* **INSTRUCTIONS TO FOLLOW**
Set down the data below word for word, and leave the images aside.
-- INFORMATION SHOWN follows --
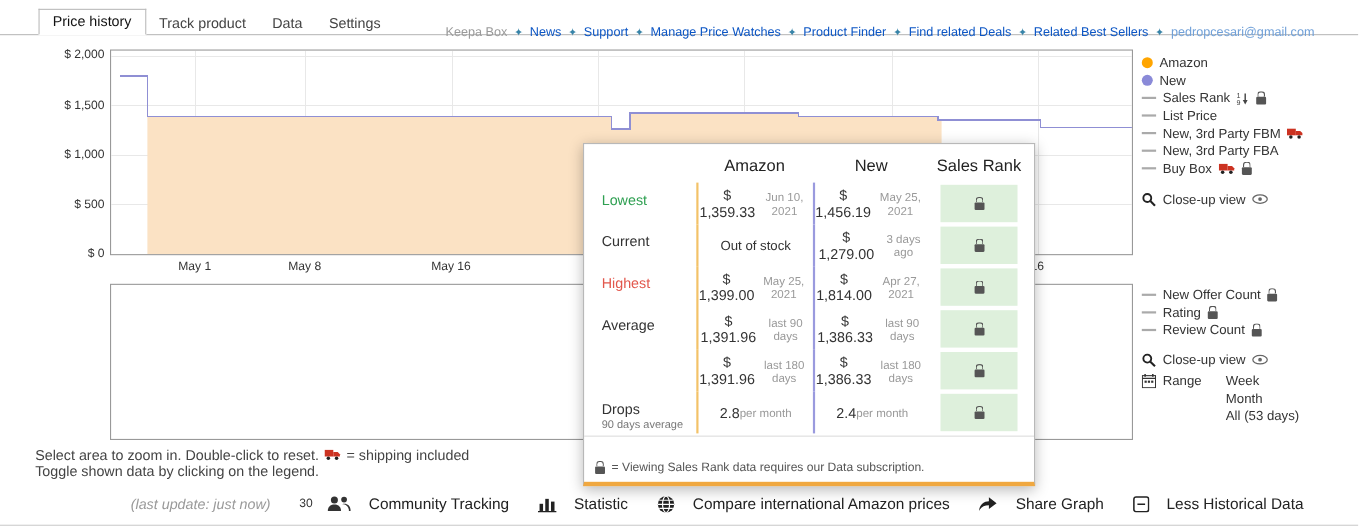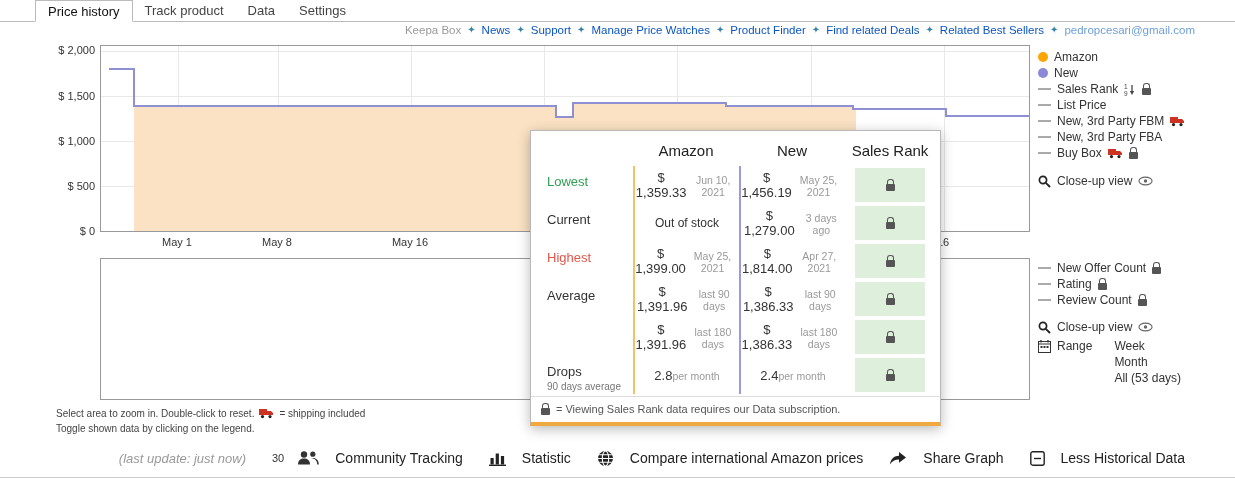"Price history" .tabbar { align-items: none -> flex-end; height: 22px -> 32px }
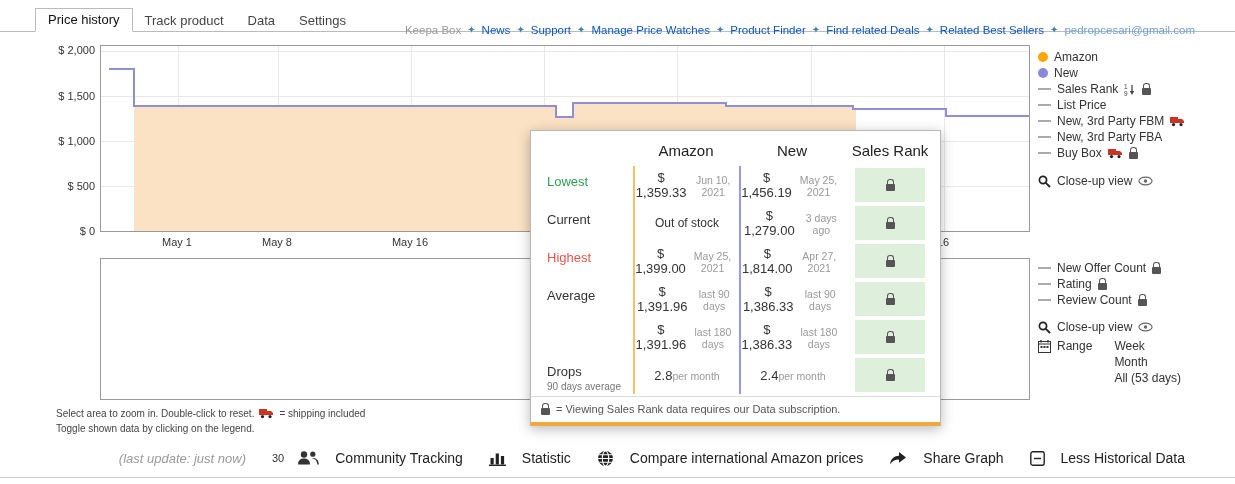"Select area to zoom in." .hints { font-size: 10px -> 13px; left: 56px -> 32px }
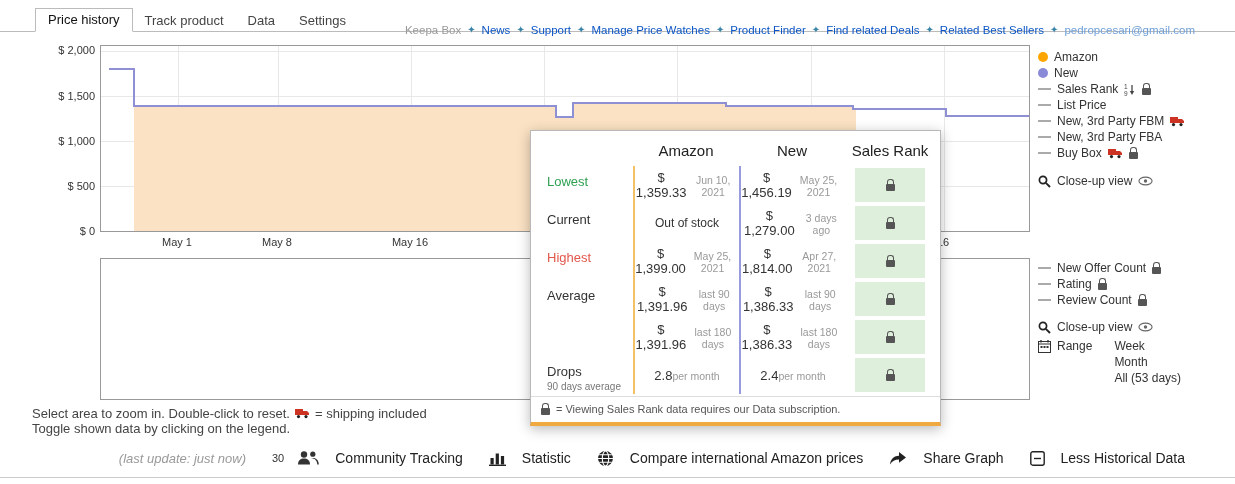"= Viewing Sales Rank data" .tt-footer { padding: 6px 10px 7px -> 22px 10px 7px }
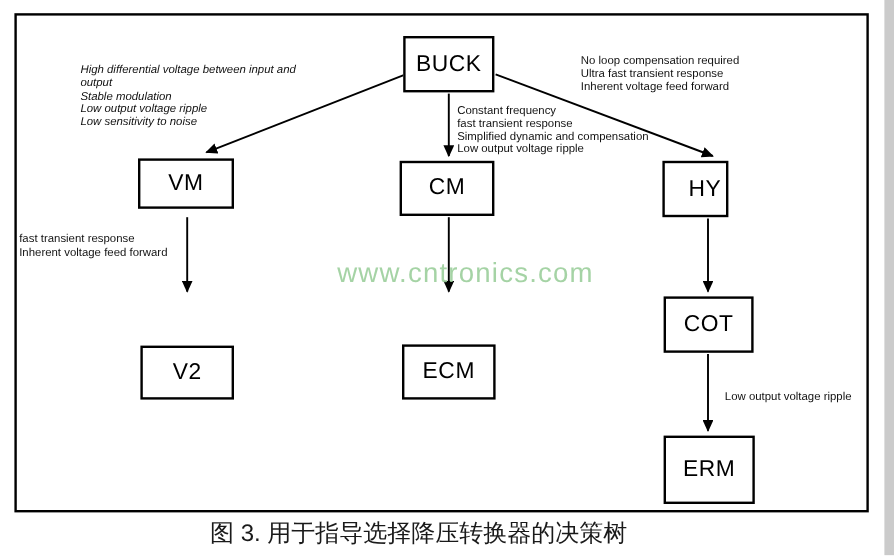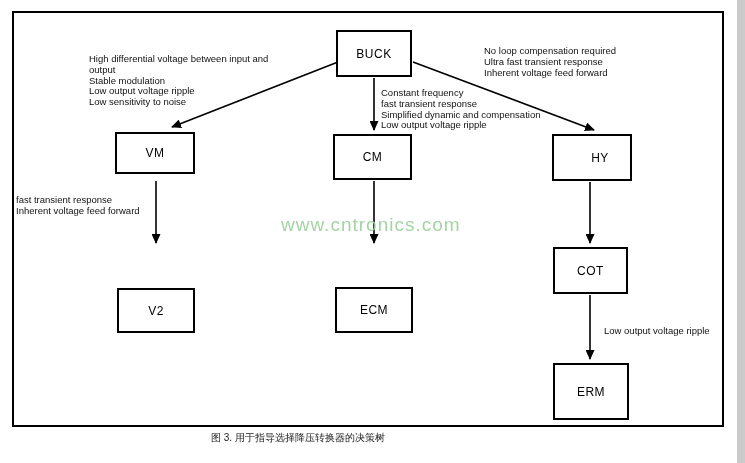"High differential voltage between input" #note-buck-vm { font-style: none -> italic; left: 89px -> 67px }
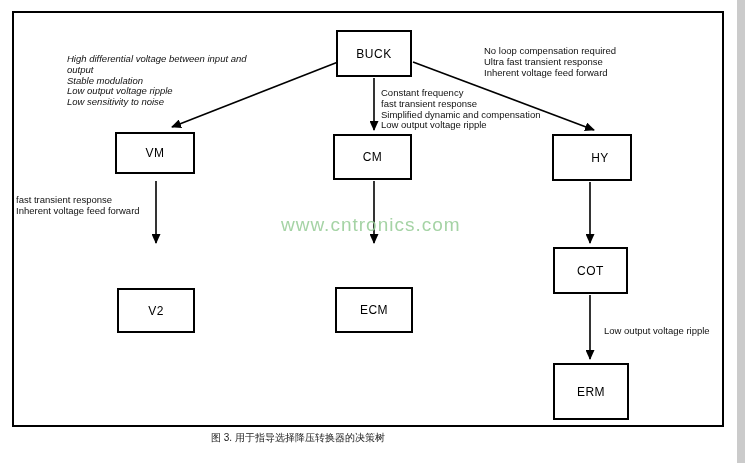"BUCK" .node { font-size: 12px -> 19px }
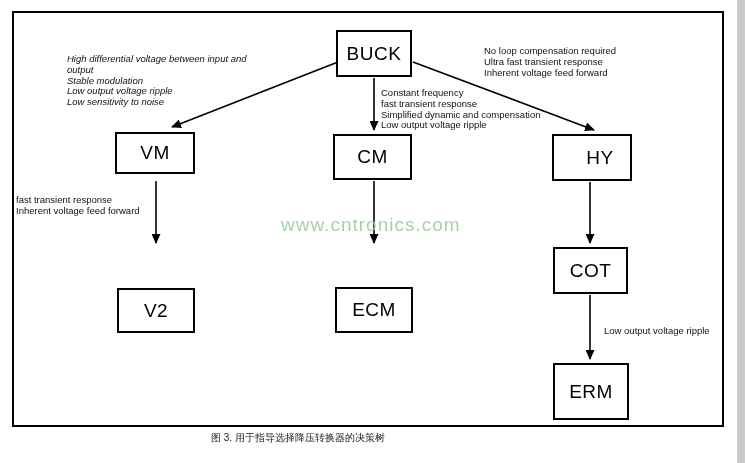"HY" #node-hy { width: 80px -> 55px }
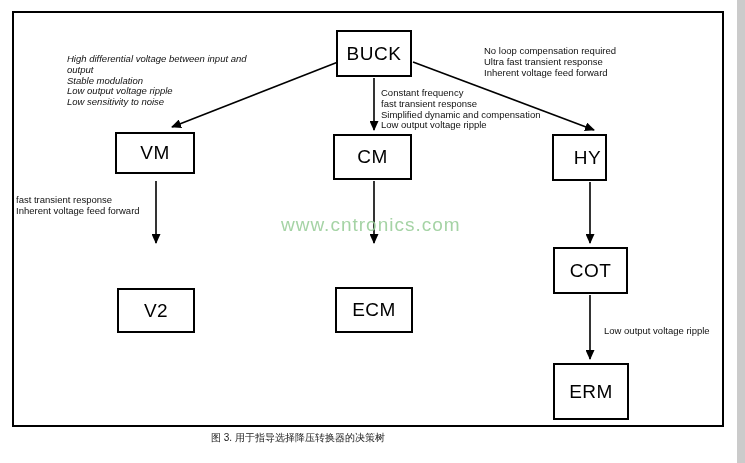"www.cntronics.com" .watermark { font-size: 19px -> 23px }
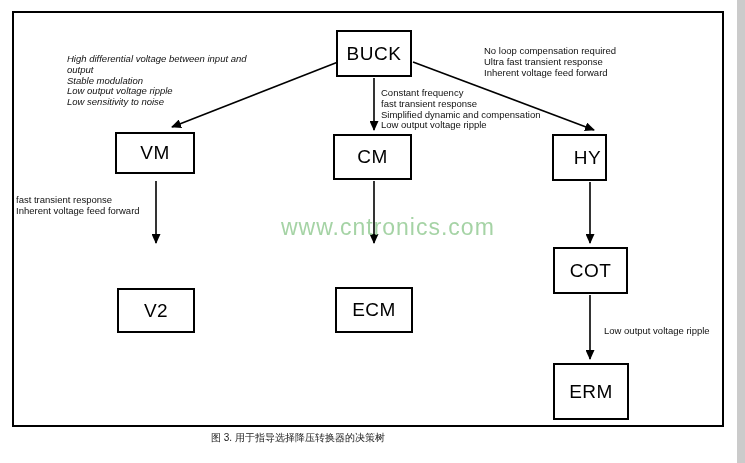"图 3. 用于指导选择降压转换器的决策树" .caption { font-size: 10px -> 20px; margin-left: 36px -> none }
-- INFORMATION SHOWN concluded --
* **EXERCISE ANSWER**
"Price history" .tabbar { align-items: none -> flex-end; height: 22px -> 32px }
"Select area to zoom in." .hints { font-size: 10px -> 13px; left: 56px -> 32px }
"= Viewing Sales Rank data" .tt-footer { padding: 6px 10px 7px -> 22px 10px 7px }
"High differential voltage between input" #note-buck-vm { font-style: none -> italic; left: 89px -> 67px }
"BUCK" .node { font-size: 12px -> 19px }
"HY" #node-hy { width: 80px -> 55px }
"www.cntronics.com" .watermark { font-size: 19px -> 23px }
"图 3. 用于指导选择降压转换器的决策树" .caption { font-size: 10px -> 20px; margin-left: 36px -> none }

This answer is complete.